### Task to carry out
Check the records below line by line, and report how many lines include the string "Detroit". No other words are needed.

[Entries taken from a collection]
- Opening Delimiter -

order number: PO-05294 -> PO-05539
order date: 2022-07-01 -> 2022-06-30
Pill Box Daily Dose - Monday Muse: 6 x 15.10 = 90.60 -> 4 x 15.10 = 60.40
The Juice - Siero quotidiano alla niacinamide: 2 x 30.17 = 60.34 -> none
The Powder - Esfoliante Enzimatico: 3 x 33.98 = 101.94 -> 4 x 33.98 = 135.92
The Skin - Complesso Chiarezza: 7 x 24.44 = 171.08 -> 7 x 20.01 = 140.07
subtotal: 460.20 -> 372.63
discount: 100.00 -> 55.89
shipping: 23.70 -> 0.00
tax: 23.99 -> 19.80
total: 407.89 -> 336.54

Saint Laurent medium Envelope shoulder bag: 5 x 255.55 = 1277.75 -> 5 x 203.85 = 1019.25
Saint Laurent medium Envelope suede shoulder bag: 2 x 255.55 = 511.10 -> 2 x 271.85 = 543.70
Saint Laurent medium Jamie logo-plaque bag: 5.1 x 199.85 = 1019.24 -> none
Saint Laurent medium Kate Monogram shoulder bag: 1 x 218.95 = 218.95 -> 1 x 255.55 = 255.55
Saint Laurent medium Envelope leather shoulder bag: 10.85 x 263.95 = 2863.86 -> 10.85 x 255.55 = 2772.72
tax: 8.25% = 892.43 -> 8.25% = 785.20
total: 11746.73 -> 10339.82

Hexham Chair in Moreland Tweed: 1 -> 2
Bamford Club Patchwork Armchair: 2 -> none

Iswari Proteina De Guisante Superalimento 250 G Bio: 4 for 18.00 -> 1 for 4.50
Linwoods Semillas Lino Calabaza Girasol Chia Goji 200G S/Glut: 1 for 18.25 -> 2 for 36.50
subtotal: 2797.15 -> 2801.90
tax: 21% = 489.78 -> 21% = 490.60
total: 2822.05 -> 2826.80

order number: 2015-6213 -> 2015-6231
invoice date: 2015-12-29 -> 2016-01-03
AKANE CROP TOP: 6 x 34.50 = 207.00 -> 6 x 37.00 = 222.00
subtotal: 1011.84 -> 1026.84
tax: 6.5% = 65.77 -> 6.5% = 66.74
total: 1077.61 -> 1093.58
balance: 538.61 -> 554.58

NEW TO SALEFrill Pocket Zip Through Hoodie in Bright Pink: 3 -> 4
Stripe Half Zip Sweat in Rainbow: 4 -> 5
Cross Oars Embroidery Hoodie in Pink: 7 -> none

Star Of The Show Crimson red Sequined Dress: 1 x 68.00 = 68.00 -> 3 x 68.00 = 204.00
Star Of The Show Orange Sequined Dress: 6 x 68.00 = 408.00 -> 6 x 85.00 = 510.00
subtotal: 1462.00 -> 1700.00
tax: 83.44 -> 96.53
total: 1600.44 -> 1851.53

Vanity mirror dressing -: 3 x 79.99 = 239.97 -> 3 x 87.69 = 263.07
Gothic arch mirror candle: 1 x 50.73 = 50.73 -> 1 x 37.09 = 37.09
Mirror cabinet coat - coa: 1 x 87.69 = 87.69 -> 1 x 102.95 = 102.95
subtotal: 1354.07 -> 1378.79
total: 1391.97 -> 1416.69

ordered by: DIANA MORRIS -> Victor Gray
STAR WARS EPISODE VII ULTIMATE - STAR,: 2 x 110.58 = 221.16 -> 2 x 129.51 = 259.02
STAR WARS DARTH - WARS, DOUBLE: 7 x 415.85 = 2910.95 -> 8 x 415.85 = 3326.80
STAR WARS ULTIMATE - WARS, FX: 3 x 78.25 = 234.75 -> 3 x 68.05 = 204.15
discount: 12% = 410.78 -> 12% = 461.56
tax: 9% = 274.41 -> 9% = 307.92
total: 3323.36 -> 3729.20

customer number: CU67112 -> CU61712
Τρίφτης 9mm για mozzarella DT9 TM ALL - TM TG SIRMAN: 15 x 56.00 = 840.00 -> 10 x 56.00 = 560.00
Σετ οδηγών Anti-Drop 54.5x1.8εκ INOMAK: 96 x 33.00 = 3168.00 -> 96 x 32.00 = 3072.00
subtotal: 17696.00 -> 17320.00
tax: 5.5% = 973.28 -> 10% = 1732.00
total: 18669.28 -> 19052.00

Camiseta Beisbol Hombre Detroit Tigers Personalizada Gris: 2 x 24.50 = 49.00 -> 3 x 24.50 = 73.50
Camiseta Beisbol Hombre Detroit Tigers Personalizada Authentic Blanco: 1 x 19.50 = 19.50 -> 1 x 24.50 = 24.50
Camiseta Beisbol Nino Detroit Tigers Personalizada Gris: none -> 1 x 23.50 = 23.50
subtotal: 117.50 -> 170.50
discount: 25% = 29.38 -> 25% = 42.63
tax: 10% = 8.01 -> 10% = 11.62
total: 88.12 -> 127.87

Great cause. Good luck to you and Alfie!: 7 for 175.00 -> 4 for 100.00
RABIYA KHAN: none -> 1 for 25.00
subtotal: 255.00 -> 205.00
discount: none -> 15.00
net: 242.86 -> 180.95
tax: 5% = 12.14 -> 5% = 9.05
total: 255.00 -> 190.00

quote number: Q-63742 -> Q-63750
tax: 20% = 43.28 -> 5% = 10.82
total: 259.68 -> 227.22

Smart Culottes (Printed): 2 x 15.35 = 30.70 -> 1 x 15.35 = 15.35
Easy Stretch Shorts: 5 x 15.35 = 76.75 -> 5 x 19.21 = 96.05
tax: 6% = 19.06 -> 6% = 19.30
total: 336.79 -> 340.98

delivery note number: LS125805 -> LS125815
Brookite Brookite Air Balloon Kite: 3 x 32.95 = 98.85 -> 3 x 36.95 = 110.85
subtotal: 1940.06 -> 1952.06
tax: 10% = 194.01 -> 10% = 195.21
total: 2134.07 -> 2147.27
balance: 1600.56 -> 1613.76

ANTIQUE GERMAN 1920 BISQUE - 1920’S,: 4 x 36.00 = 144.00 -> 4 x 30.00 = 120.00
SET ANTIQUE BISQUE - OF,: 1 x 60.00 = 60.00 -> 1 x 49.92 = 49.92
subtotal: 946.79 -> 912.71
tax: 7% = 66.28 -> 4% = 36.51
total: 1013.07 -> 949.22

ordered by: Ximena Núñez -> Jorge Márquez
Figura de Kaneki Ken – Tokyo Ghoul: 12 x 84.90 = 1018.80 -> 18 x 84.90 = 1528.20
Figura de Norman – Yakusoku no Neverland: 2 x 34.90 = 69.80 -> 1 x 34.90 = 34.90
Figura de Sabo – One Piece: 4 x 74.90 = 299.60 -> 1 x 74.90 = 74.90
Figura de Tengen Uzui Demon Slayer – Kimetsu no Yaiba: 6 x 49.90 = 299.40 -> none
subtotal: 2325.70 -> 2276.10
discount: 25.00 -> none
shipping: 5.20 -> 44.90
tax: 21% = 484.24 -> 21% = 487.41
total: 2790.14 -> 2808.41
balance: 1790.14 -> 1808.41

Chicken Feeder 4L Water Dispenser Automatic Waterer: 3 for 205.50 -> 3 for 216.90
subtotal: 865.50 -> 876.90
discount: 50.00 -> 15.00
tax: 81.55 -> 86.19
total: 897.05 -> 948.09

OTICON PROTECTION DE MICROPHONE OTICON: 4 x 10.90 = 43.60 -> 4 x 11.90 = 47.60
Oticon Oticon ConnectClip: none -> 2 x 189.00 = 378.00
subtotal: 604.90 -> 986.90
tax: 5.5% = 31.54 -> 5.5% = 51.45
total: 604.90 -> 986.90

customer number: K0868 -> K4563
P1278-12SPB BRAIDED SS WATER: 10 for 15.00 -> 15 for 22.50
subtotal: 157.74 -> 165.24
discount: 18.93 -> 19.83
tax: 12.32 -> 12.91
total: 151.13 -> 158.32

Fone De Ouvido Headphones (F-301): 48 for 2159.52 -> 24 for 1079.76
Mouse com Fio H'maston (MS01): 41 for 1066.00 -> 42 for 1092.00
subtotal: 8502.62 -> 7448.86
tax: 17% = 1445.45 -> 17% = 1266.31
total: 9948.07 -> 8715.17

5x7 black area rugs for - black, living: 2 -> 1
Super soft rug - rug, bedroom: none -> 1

- Closing Delimiter -

### Your solution
3